Version difference data
((

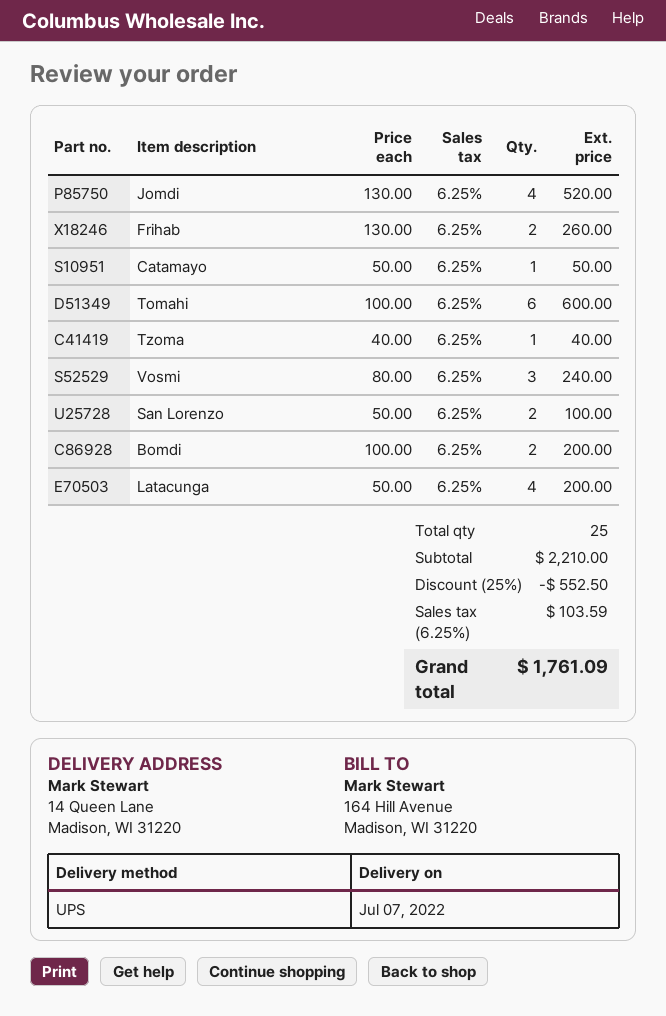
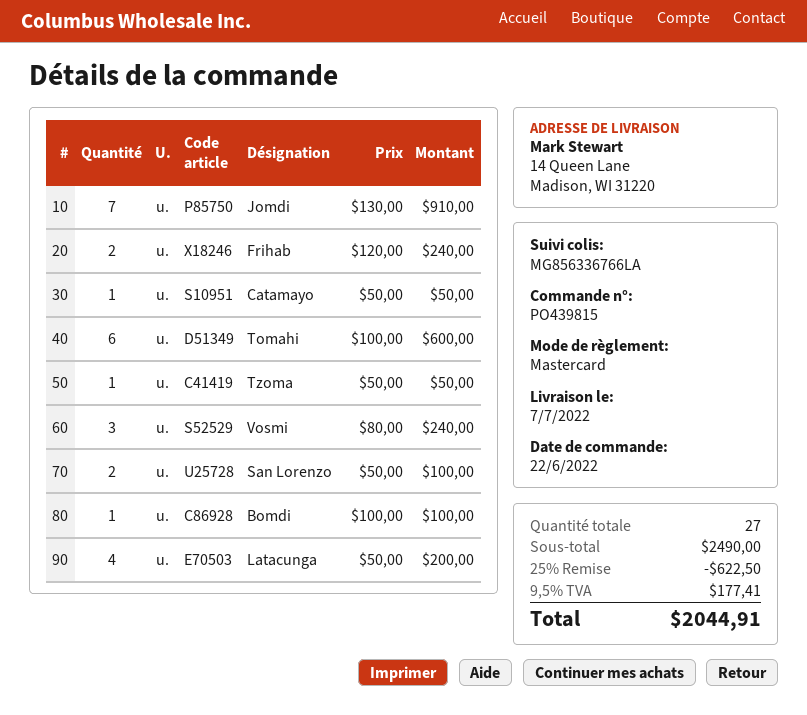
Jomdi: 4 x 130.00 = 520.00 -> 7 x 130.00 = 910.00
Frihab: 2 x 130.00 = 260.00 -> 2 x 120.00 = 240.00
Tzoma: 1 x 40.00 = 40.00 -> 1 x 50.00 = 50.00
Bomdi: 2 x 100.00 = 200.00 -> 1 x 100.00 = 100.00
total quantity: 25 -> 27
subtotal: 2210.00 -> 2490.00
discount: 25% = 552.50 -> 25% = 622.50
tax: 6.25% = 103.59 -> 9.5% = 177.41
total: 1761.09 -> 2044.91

))
((

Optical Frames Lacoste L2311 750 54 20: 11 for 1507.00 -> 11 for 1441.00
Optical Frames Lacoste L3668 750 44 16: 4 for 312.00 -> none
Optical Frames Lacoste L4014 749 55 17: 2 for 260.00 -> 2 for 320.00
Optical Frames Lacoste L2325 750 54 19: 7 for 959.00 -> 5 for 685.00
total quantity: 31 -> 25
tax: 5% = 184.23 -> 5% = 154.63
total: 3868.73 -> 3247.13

))

**Task instructions**
Every line in the records above with the string "quantity" in it should be shown.

**Answer below**
total quantity: 25 -> 27
total quantity: 31 -> 25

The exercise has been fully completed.